2013-02-13 Thread Simo Sorce
On Wed, 2013-02-13 at 08:08 -0700, Rich Megginson wrote:
 On 02/13/2013 07:53 AM, Simo Sorce wrote:
  Hello list,
 
  with recently seen a few requests to add FreeIPA users via LDAP
  directly. This is a common method supported by many meta-directory/HR
  systems, however so far we cannot really recommend it because we add
  quite a number of attributes automatically in our framework code when we
  create users, and those functions can change in future versions.
 
  However these external tools are usually not very flexible and
  supporting them as they are would make for a much better experience for
  integrators.
 
  I had a brief discussion with Rob on IRC on how to address this
  situation.
 
  If we limit ourselves to users we could probably resolve this problem
  with a relatively simple 389ds plugin that intercept add operations that
  try to add a user.
 
  The idea is that the remote system would be allowed to set a minimum of
  attributes (even incomplete according to our schema). But as long as a
  specific set of objectclasses is set (say person and posixaccount) the
  operation would be recognized as an attempt to create a user account.
 
  In this case the plugin would take over the operation and perform a call
  against our framework using json.
 
 So the 389 plugin would make an http/json call to the framework?

This i the idea.

1. add operation comes in
   For example:
dn: uid=foo,cn=users,cn=accounts,dc=freeipa,dc=org
changetype: add
objectclass: ipa-add-user
objectclass: custom-stuff
uid: foo
custom-attr: bar
... (other attributes we require absolutely)
2. we match on special objectclass 'IPA-ADD-USER'
3. plugin converts incoming entry into json request and calls framework
4. framework does magic and creates a full ldap request
5. framework converts it back into a json object
6. plugin converts json object into an add request and replaces the
original add with the new data
7. plugins tries to commit the new data as the original user.
8. if there are any errors they are sent back to the client.
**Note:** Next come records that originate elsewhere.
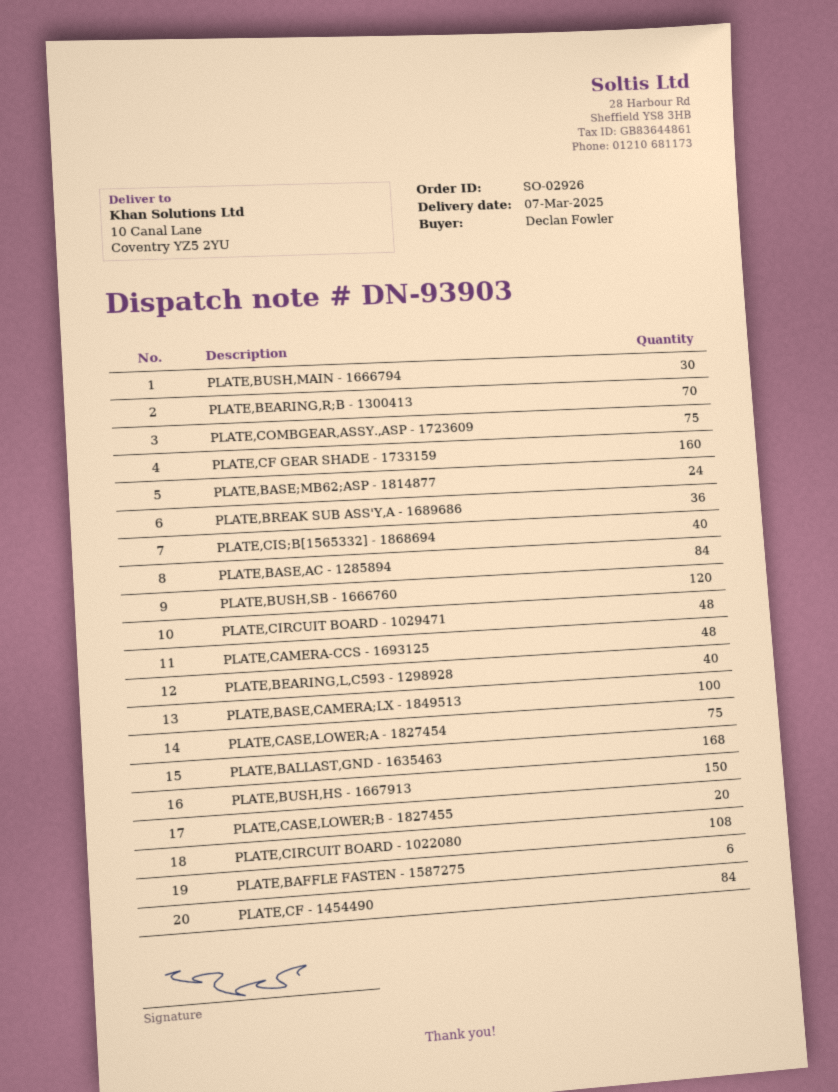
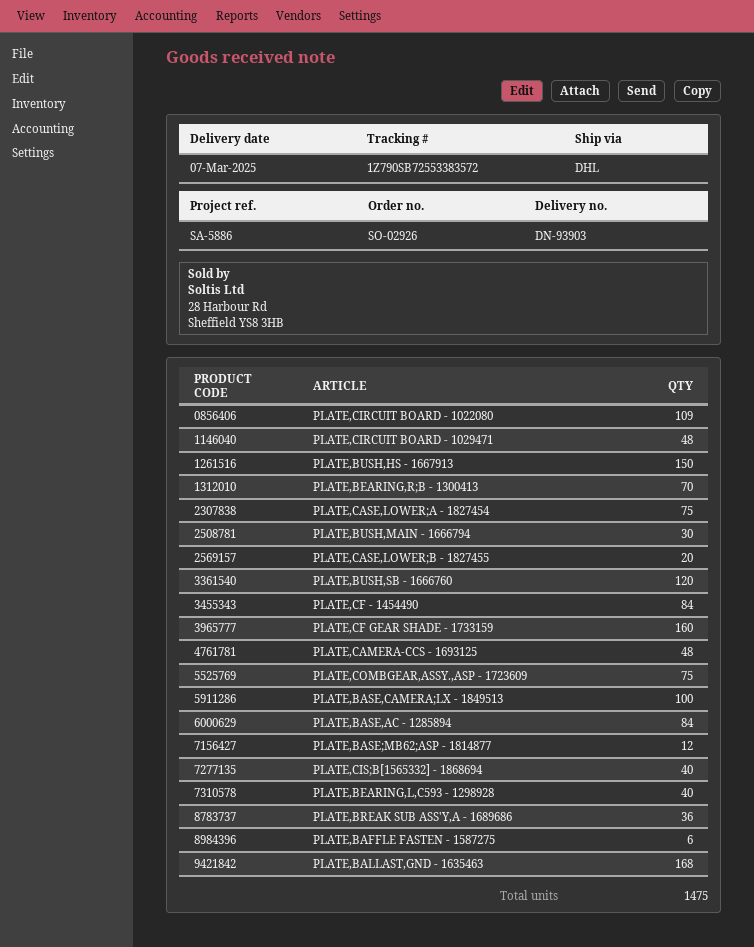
PLATE,BASE;MB62;ASP - 1814877: 24 -> 12
PLATE,CIRCUIT BOARD - 1022080: 108 -> 109

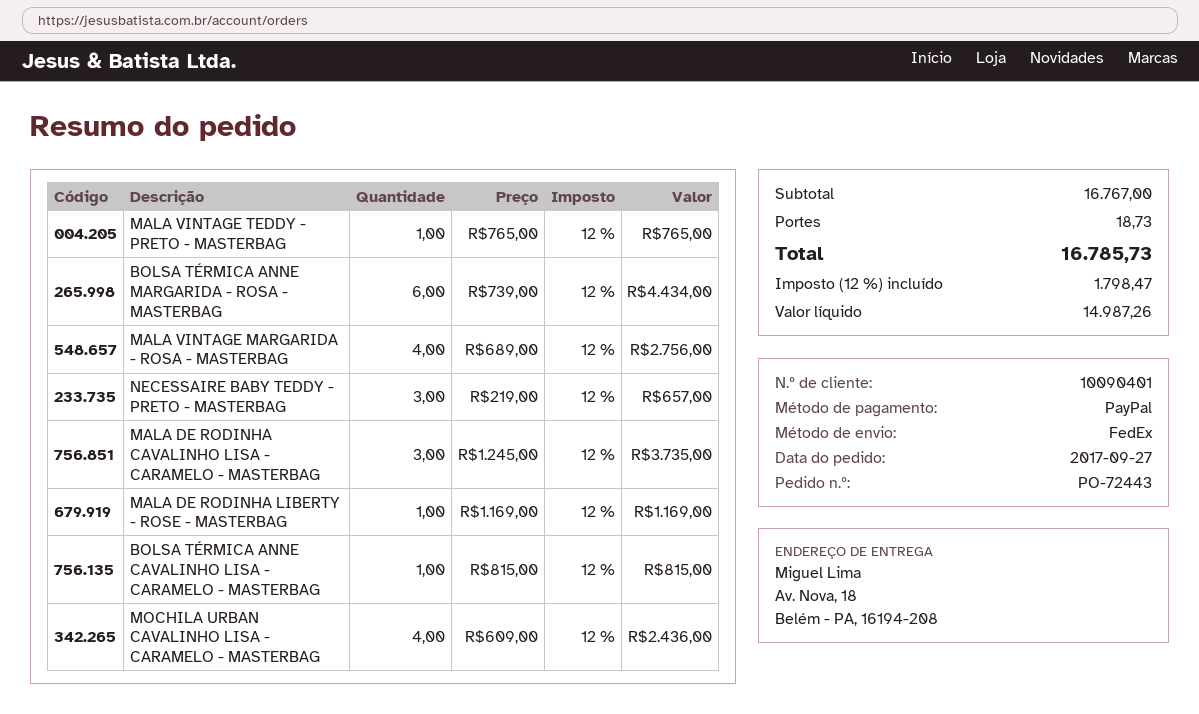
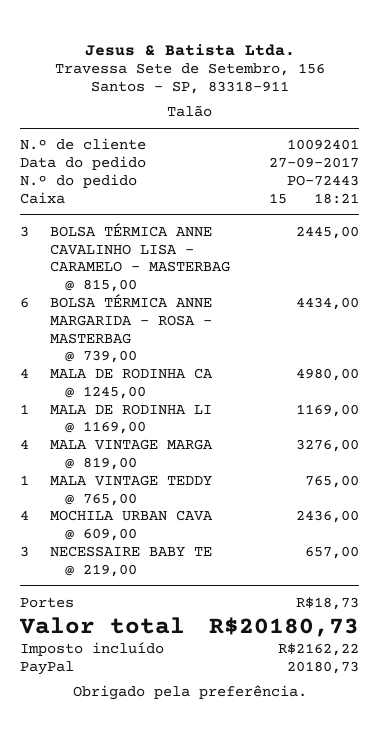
customer number: 10090401 -> 10092401
MALA VINTAGE MARGARIDA - ROSA - MASTERBAG: 4 x 689.00 = 2756.00 -> 4 x 819.00 = 3276.00
MALA DE RODINHA CAVALINHO LISA - CARAMELO - MASTERBAG: 3 x 1245.00 = 3735.00 -> 4 x 1245.00 = 4980.00
BOLSA TÉRMICA ANNE CAVALINHO LISA - CARAMELO - MASTERBAG: 1 x 815.00 = 815.00 -> 3 x 815.00 = 2445.00
tax: 1798.47 -> 2162.22
total: 16785.73 -> 20180.73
This plugin would need to operate before any other so that all other
plugins will see the data as modified by the call to the framework, not
the original request.

Also the special objectclass is just an idea, I am open to other
suggestions. The only important thing is that we have a way to
distinguish between an complete add operation that should just go
thorough and a an add operation that needs to be sent to the framework
for adjustment. We could also decide to always intercept, but it seem to
be a bit wasteful for regular framework add operations as it would go
through it twice: http - framewrok - ldap add - framework (recheck)
- add


Simo.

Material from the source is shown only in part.